TABLE 1 Anthropometric and aerobic fitness characteristics (n = 10). 

Mean ± SD
Age (years) 22.6 ± 3.8
Body mass (kg) 70.3 ± 5.9
Height (cm) 175.0 ± 5.8
BMI (kg.m2(-1)) 22.6 ± 1.3
Body fat (%) 6.8 ± 2.4
VO2max ( 50.2 ± 4.3
Anaerobic threshold (km.h-1) 12.3 ± 1.5

BMI: Body mass index; VO2max: Maximal oxygen uptake.

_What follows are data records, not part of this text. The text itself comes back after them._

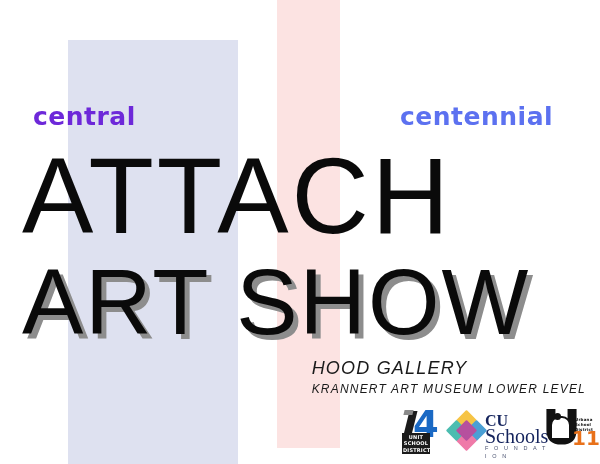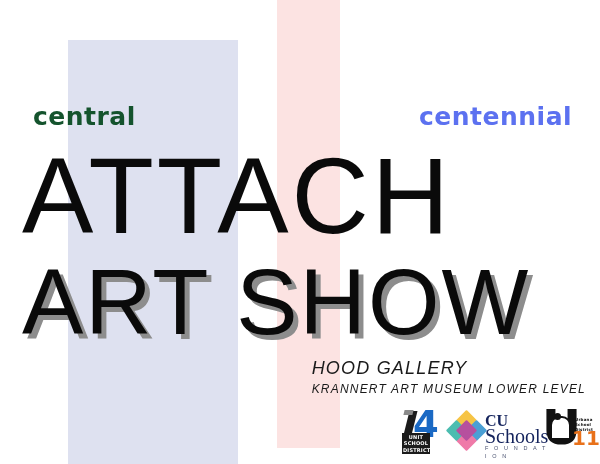--- a/index.html
+++ b/index.html
@@ -302,7 +302,7 @@
   <div class="band" id="band-pink" style="background: rgb(252, 227, 226);"></div>
 
   <div id="schools-row">
-    <span class="school-name" id="school-central" style="color: #14532d;">central</span>
+    <span class="school-name" id="school-central" style="color: #6d28d9;">central</span>
     <span class="school-name" id="school-centennial" style="color: rgb(92, 113, 240);">centennial</span>
   </div>
 

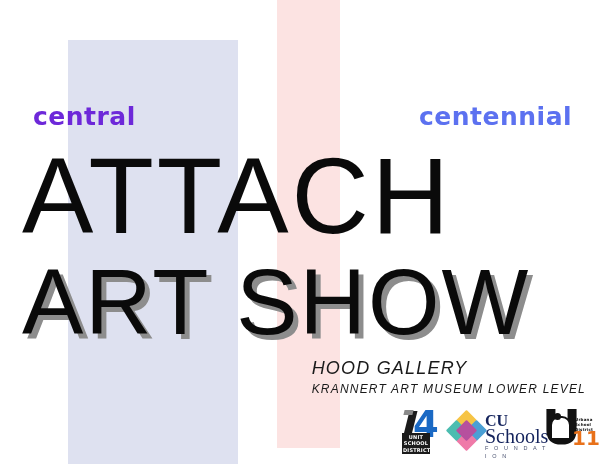--- a/index.html
+++ b/index.html
@@ -58,7 +58,7 @@
   }
   #school-central { left: 33px;  color: #7d1d1d; }
   #school-urbana  { left: 224px; color: #fb9a5e; }
-  #school-centennial { left: 419px; color: #5c71f0; }
+  #school-centennial { left: 400px; color: #5c71f0; }
 
   
   #title-attach {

The exclusion criteria were as follows: were abnormality in the resting electrocardiogram; osteo-myo-articular injury; cardiometabolic disease and / or; resting systolic BP > 140 mmHg and / or diastolic BP > 90 mmHg). Each subject performed a total of seven trials, on separate days, at physiology and strength exercise laboratory facilities, as follows: 1st Visit - anthropometric measurements21 and familiarization on resistance exercise equipment and with the 12 repetition maximum test (RMs); 2nd visit - aerobic fitness evaluation; 3rd visit - 12 RMs test, 4th, 5th, 6th and 7th visits - experimental sessions performing AE and RE in different orders in the same session. Volunteers were instructed to refrain from PE, and not to change their daily diet 24 h before the experimental sessions.

Aerobic fitness assessment

All volunteers performed a 1600 m-time trial on track and field of 400 m. Maximum oxygen uptake (VO2max) and Anaerobic threshold (AT) intensities were estimated using the mean speed of this test according to the equations of ALMEIDA et al.22 and SOTERO et al.23.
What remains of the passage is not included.